O primeiro ataque ocorreu em dezembro de 2024, quando vídeos e fotos registrados pelos indígenas mostraram as marcas de balas que atingiram as casas e redes de dormir na aldeia. A Força Nacional foi acionada após a ocorrência. Em janeiro, o segundo ataque aconteceu quando os indígenas saíram para caçar no território e se depararam com um acampamento de não-indígenas. Enquanto investigavam a área, foram surpreendidos por disparos e reagiram em legítima defesa.
As constantes ameaças têm impedido os indígenas Parakanã de circularem livremente para resolver questões do dia a dia na cidade de São Félix do Xingu, como fazer compras de produtos indisponíveis na terra indígena ou para resolver questões relativas a benefícios sociais. A insegurança é tanta que muitas lideranças evitam aparições públicas, principalmente em transmissões na televisão, para não se tornarem alvos ainda mais expostos. “É a nossa realidade de muitos anos”, lamenta Surara.
Com a destruição das pontes, o acesso à área onde estão as bases de apoio da Força Nacional de Segurança e da Fundação Nacional dos Povos Indígenas (Funai) foi impedido, e os indígenas estão isolados sem conseguir atravessar, pois o igarapé largo dificulta o deslocamento.

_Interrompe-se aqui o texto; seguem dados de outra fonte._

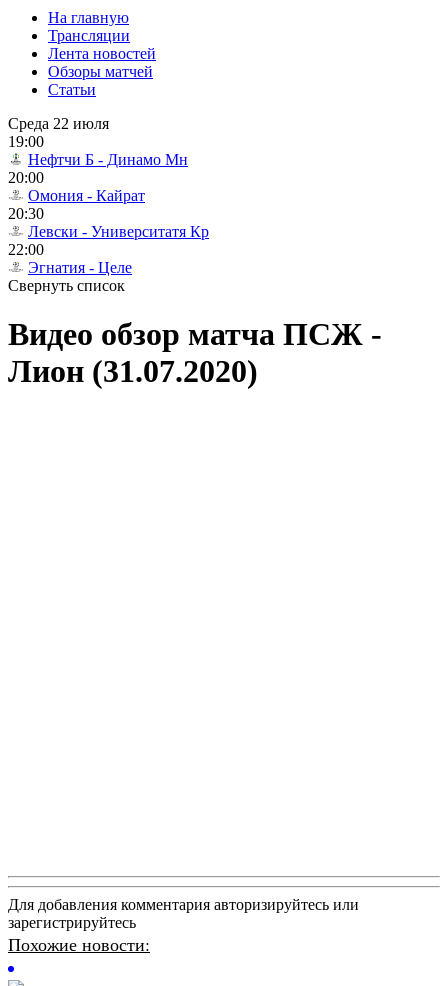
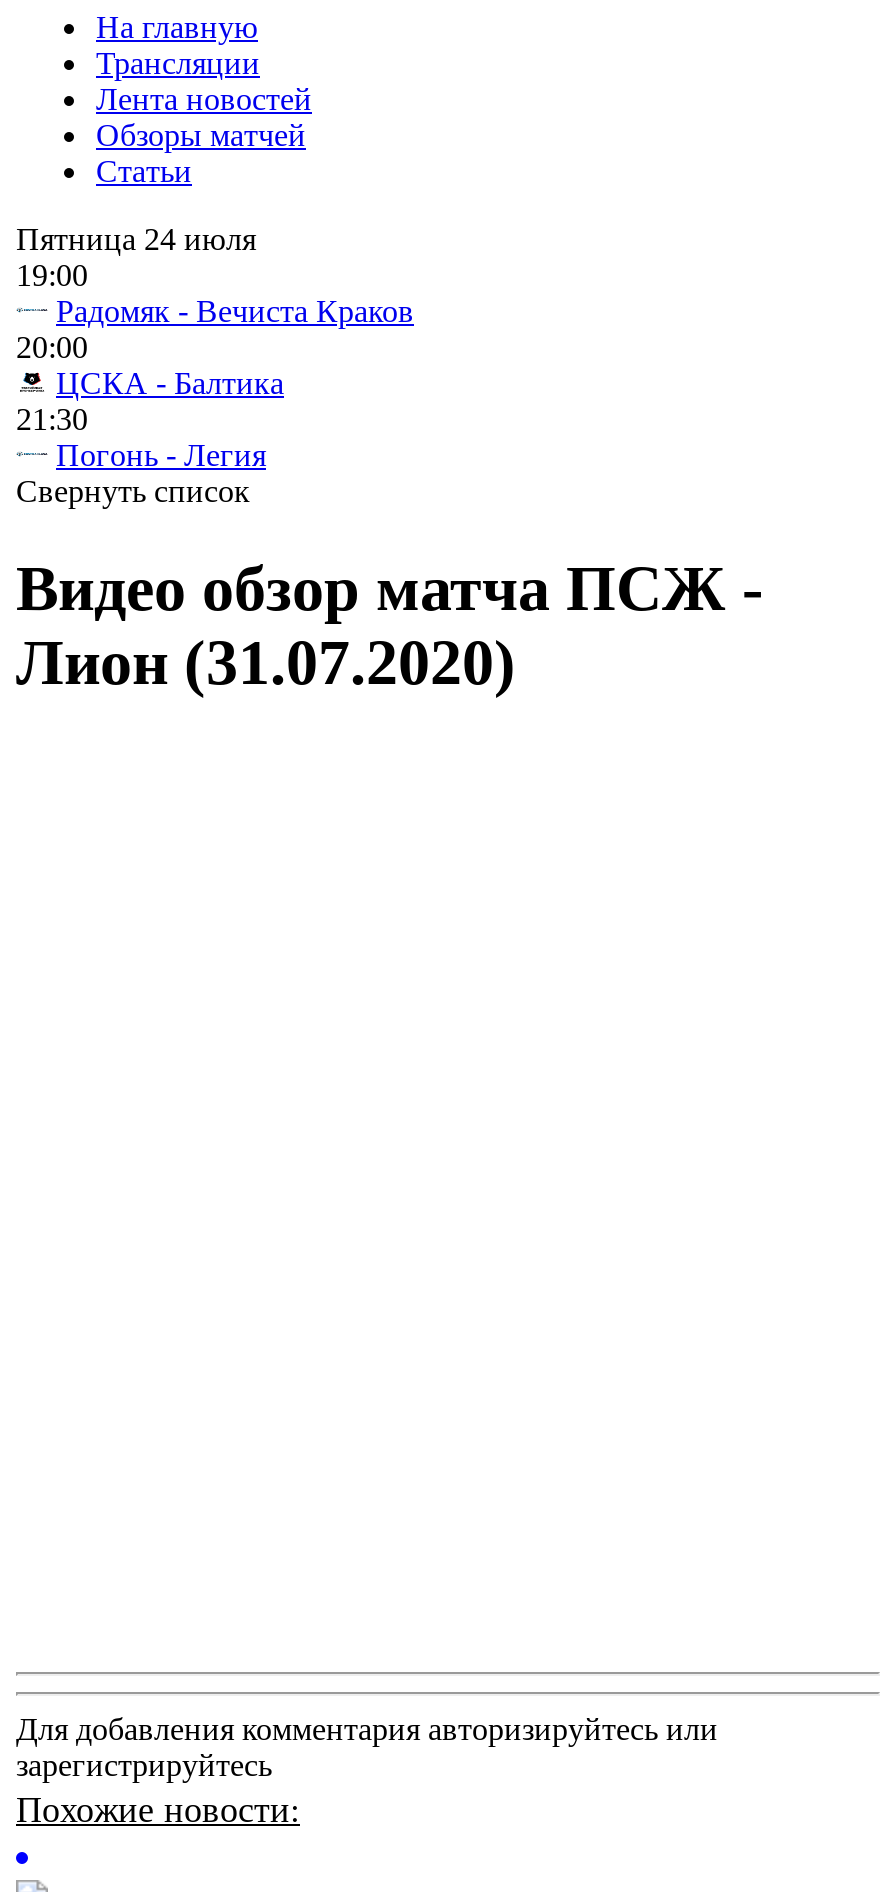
- Среда 22 июля
+ Пятница 24 июля

- Нефтчи Б - Динамо Мн
+ Радомяк - Вечиста Краков

- Омония - Кайрат
- 20:30
- Левски - Университатя Кр
- 22:00
- Эгнатия - Целе
+ ЦСКА - Балтика
+ 21:30
+ Погонь - Легия
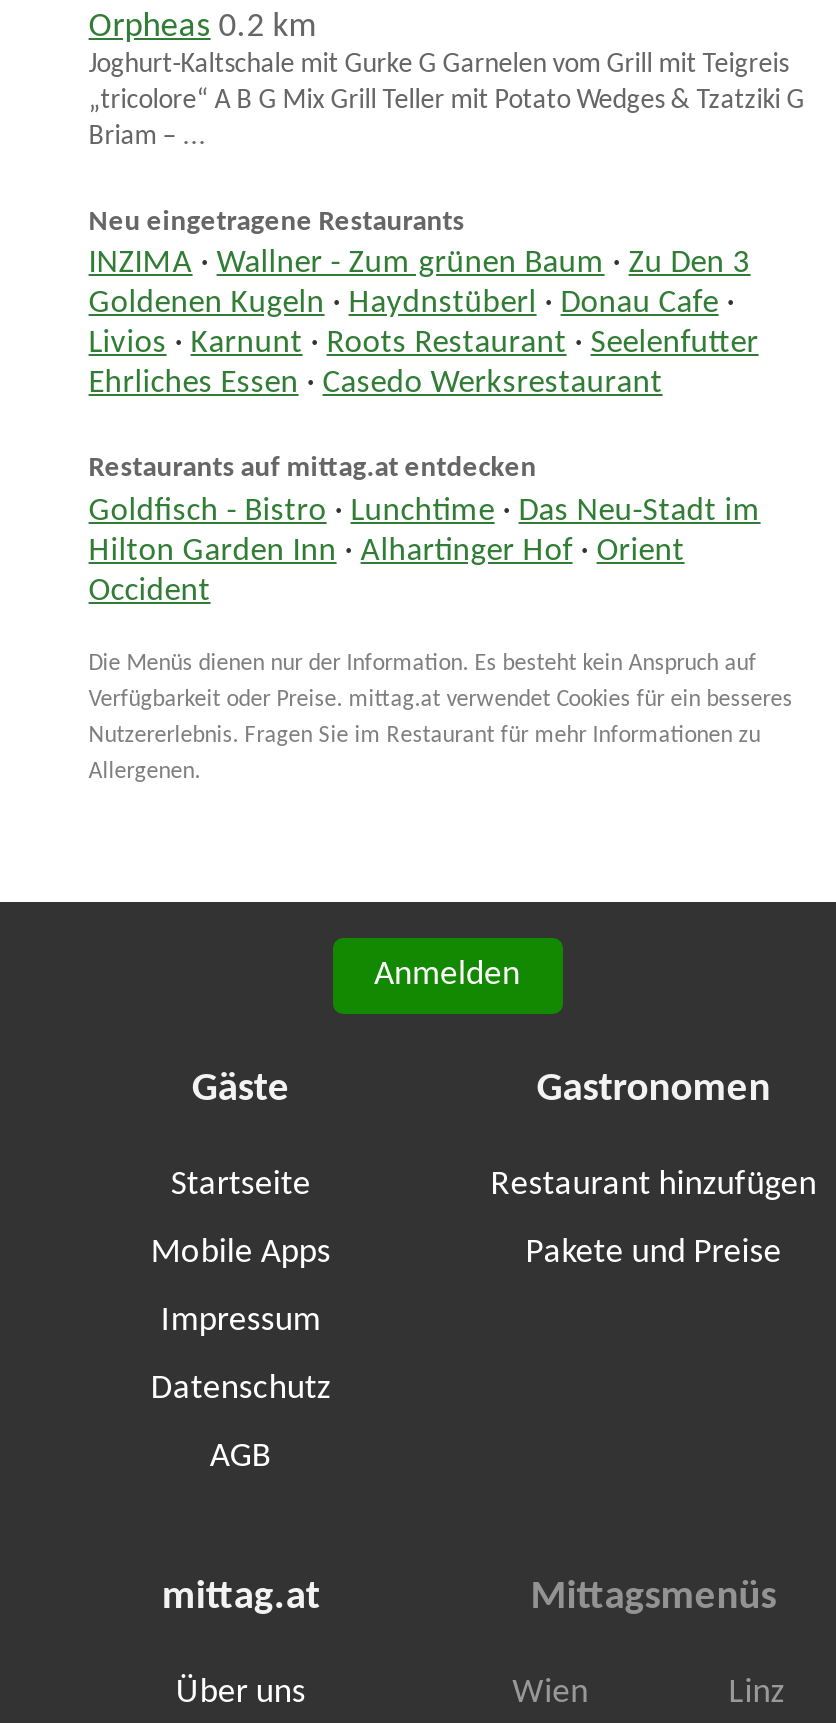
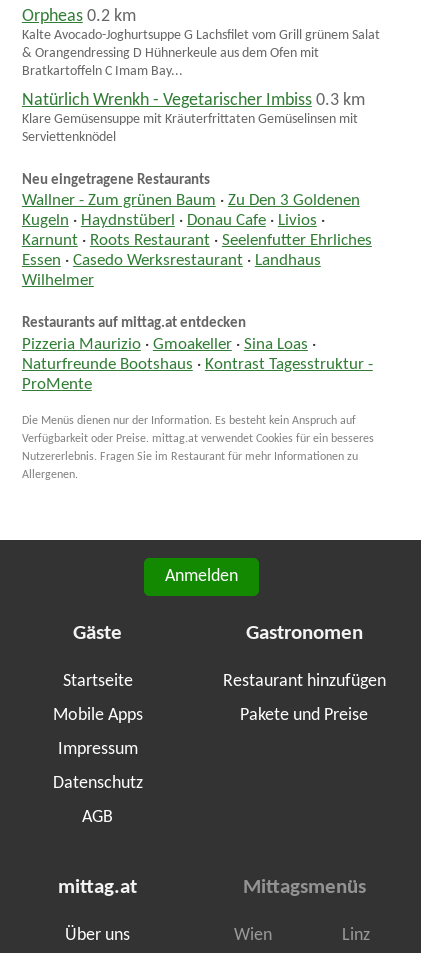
- Joghurt-Kaltschale mit Gurke G Garnelen vom Grill mit Teigreis
- „tricolore“ A B G Mix Grill Teller mit Potato Wedges & Tzatziki G
- Briam – ...
+ Kalte Avocado-Joghurtsuppe G Lachsfilet vom Grill grünem Salat
+ & Orangendressing D Hühnerkeule aus dem Ofen mit
+ Bratkartoffeln C Imam Bay...
+ Natürlich Wrenkh - Vegetarischer Imbiss 0.3 km
+ Klare Gemüsensuppe mit Kräuterfrittaten Gemüselinsen mit
+ Serviettenknödel

- INZIMA · Wallner - Zum grünen Baum · Zu Den 3
- Goldenen Kugeln · Haydnstüberl · Donau Cafe ·
- Livios · Karnunt · Roots Restaurant · Seelenfutter
- Ehrliches Essen · Casedo Werksrestaurant
+ Wallner - Zum grünen Baum · Zu Den 3 Goldenen
+ Kugeln · Haydnstüberl · Donau Cafe · Livios ·
+ Karnunt · Roots Restaurant · Seelenfutter Ehrliches
+ Essen · Casedo Werksrestaurant · Landhaus
+ Wilhelmer

- Goldfisch - Bistro · Lunchtime · Das Neu-Stadt im
- Hilton Garden Inn · Alhartinger Hof · Orient
- Occident
+ Pizzeria Maurizio · Gmoakeller · Sina Loas ·
+ Naturfreunde Bootshaus · Kontrast Tagesstruktur -
+ ProMente
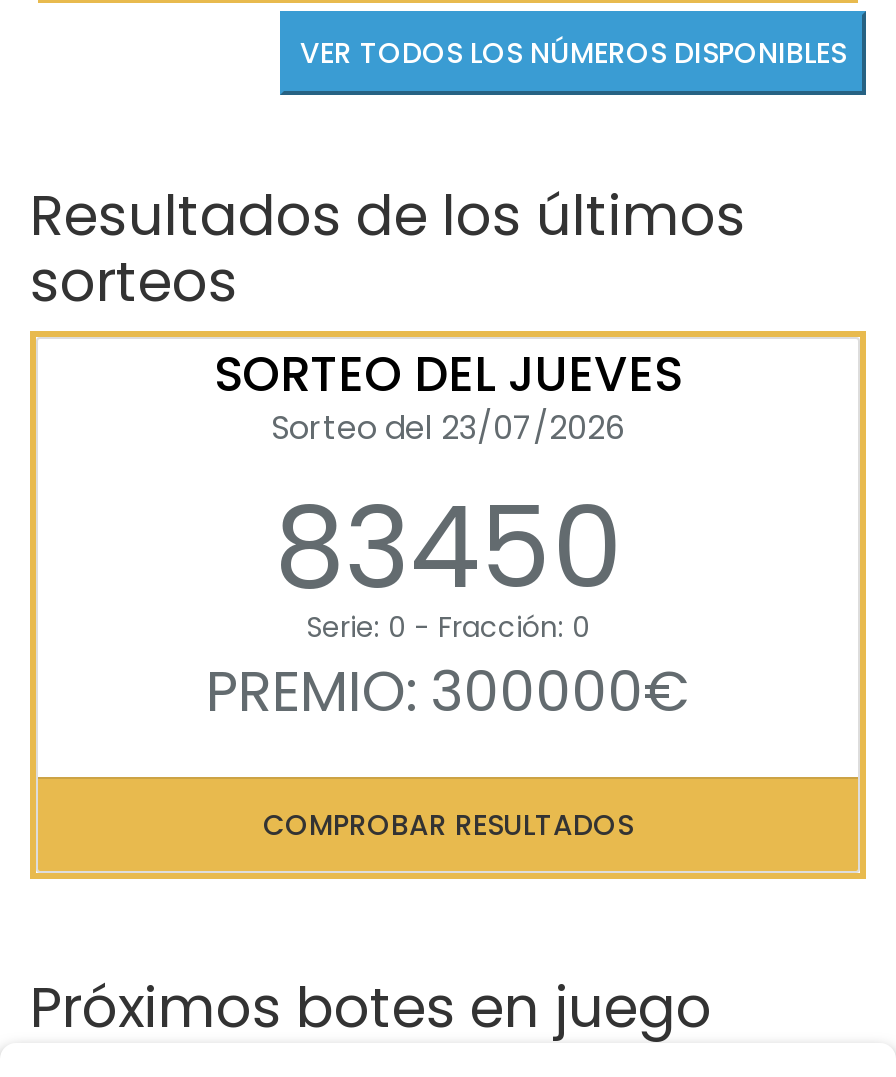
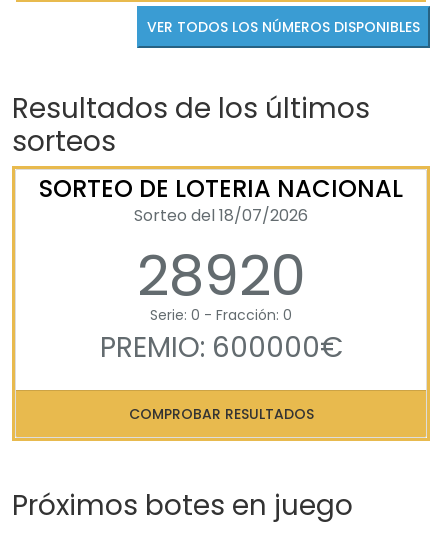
- SORTEO DEL JUEVES
- Sorteo del 23/07/2026
- 83450
+ SORTEO DE LOTERIA NACIONAL
+ Sorteo del 18/07/2026
+ 28920

- PREMIO: 300000€
+ PREMIO: 600000€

A Força Nacional de Segurança fica na Base de Proteção Etnoabiental São Francisco, vinculada à Funai, e realiza rondas diárias nas aldeias da TI por terra e pelo rio Xingu. No entanto, sem as pontes, as patrulhas terrestres foram interrompidas.
Desde o primeiro ataque, os indígenas encaminharam denúncias e relatórios à Polícia Federal, mas afirmam que a resposta tem sido lenta, enquanto os pistoleiros continuam promovendo novas ameaças e invasões.
Na última sexta-feira (21), o Ministério Público Federal (MPF) enviou à Polícia Federal um documento denunciando o caso. A denúncia apresenta a transcrição de um áudio com relato sobre a ocorrência de ataque a tiros contra os indígenas Parakanã na aldeia Tekatawa.
O MPF solicitou a inclusão das informações em um inquérito policial já em andamento. Procurado pela Amazônia Real, o órgão disse que “segue acompanhando a situação e aguarda a atuação da Polícia Federal na apuração detalhada dos fatos”.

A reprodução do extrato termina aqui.